In the past, only a rare person had the memory, intelligence, wit, and skills of strategy to be an effective persuader; these abilities died with the person. Today, computers can store massive amounts of information, retrieve it instantly, sort it for use according to pre-set plans. Such tools, together with money, media access, research abilities, and organized work teams are available today to the professional persuaders.

Consider the gross inequality, for example, in the United States which permits (at present) tv ads to be directed at very young children: the pre-school children watching the ads are hardly the equal of the sophisticated adult teams which plan them.

In the past, I have written that certain advertisers were "child molesters." Indeed, this is an attention-getting charge, but it is accurate. In Language and Public Policy (p. 228), 1 presented this analogy:

"Our moral sense is outraged by inequality. In sexual matters we already have a sophisticated vocabulary to describe situations of equality and inequality. For example, we speak of seduction when there is not an equality, a mutuality of exchange, when the knowledgeable or crafty seducer takes advantage of the innocent or naive; we speak of rape when force or violence creates a situation of inequality; we speak of child molesting when age is concerned, when the young are abused. Using this analogy, it is clear that in language situations today many of our advertisers are seducers and child molesters, taking advantage of the young, the innocent, the naive, the gullible."


This sexual analogy focuses on the main issue: inequality. An analogy moves from the known to the unknown, from the familiar to the unfamiliar. We know and are familiar with those laws relating to sexuality. We can see the patterns of distinction being made there; the principles of equality and mutuality -- "consenting adults;" in the case of statutory rape, "informed consent."

Laws against rape and statutory rape are not blanket prohibitions against human sexual activity.
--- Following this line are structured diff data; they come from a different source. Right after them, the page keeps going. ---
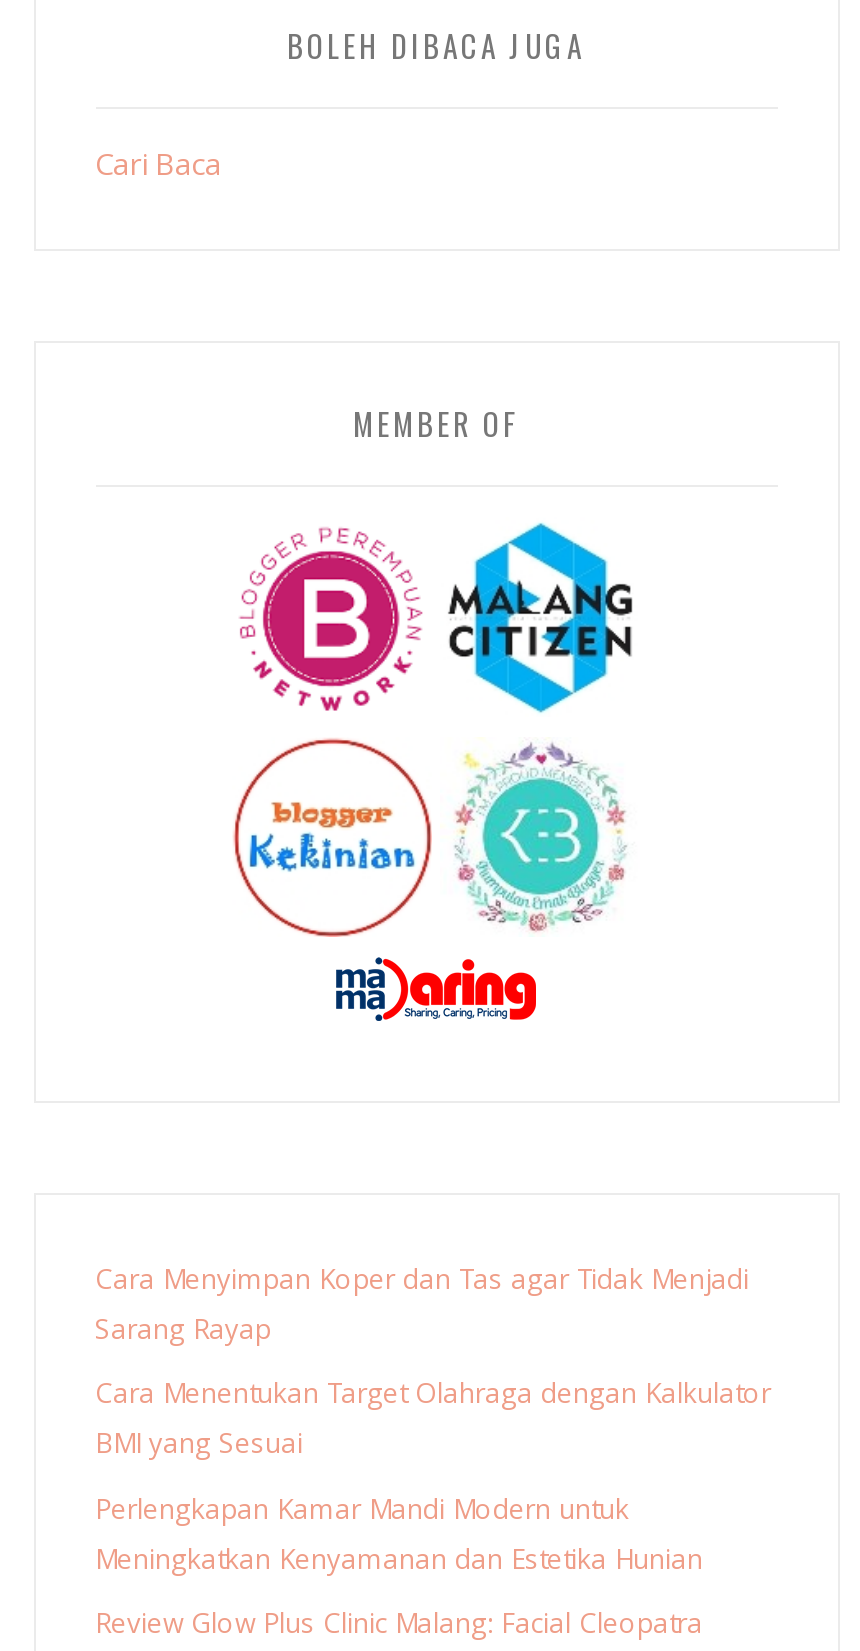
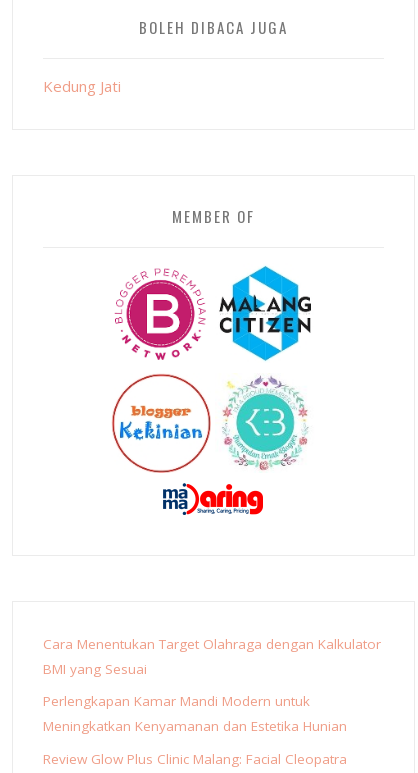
- Cari Baca
+ Kedung Jati

- Cara Menyimpan Koper dan Tas agar Tidak Menjadi
- Sarang Rayap
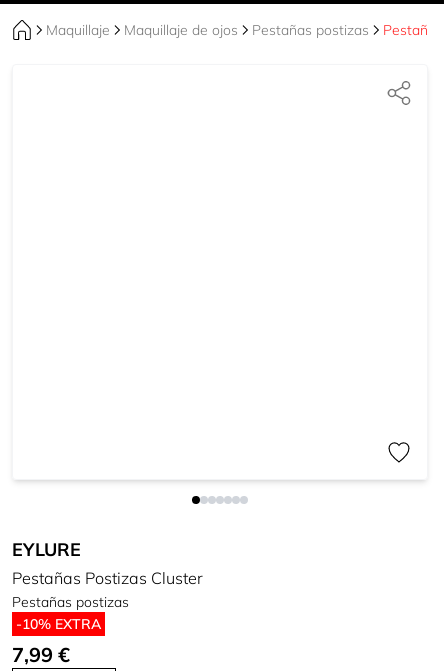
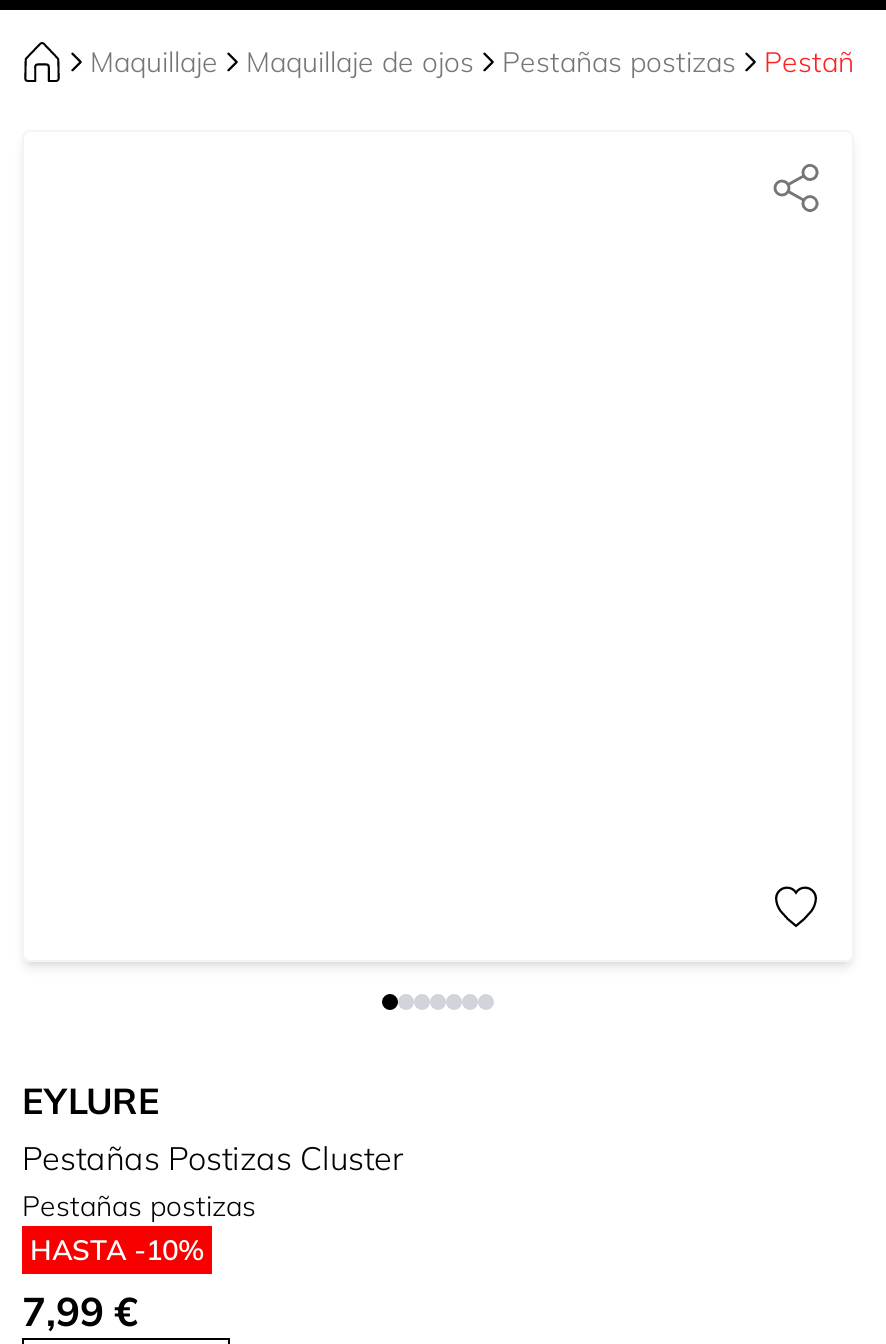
- -10% EXTRA
+ HASTA -10%
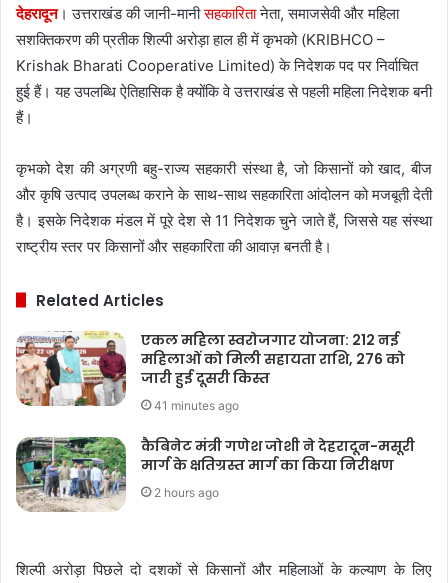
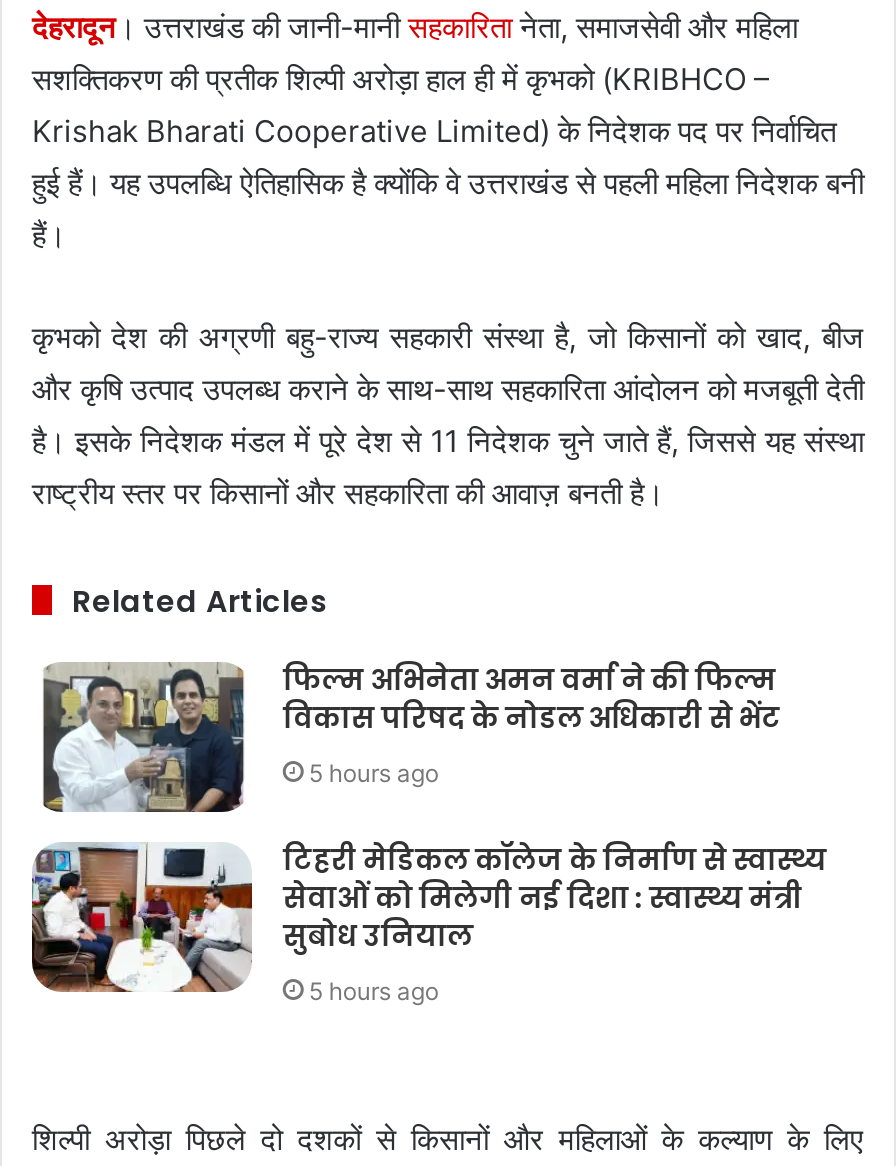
- [image]
- एकल महिला स्वरोजगार योजना: 212 नई
- महिलाओं को मिली सहायता राशि, 276 को
- जारी हुई दूसरी किस्त
+ [image]
+ फिल्म अभिनेता अमन वर्मा ने की फिल्म
+ विकास परिषद के नोडल अधिकारी से भेंट

- 41 minutes ago
+ 5 hours ago

- [image]
- कैबिनेट मंत्री गणेश जोशी ने देहरादून-मसूरी
- मार्ग के क्षतिग्रस्त मार्ग का किया निरीक्षण
+ [image]
+ टिहरी मेडिकल कॉलेज के निर्माण से स्वास्थ्य
+ सेवाओं को मिलेगी नई दिशा : स्वास्थ्य मंत्री
+ सुबोध उनियाल

- 2 hours ago
+ 5 hours ago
Laws against deception or such "statutory deception" are not blanket condemnations of advertising. These parallels with statutory rape need to be extended because our laws have already established doctrines of "special protection" of children. Children may willingly do things, if enticed or lured by adults; yet the law gives "special protection" based on the premise that they lack the knowledge and experience to know the potential consequences of their acts.

"Deceit and violence," as Professor Sissela Bok of Harvard put it, in her recent book, Lying, "are the two forms of deliberate assault on human beings. Both can coerce people into acting against their will. Most harm that can befall victims through violence can come to them also through deceit. But deceit controls more subtly, for it works on belief as well as action."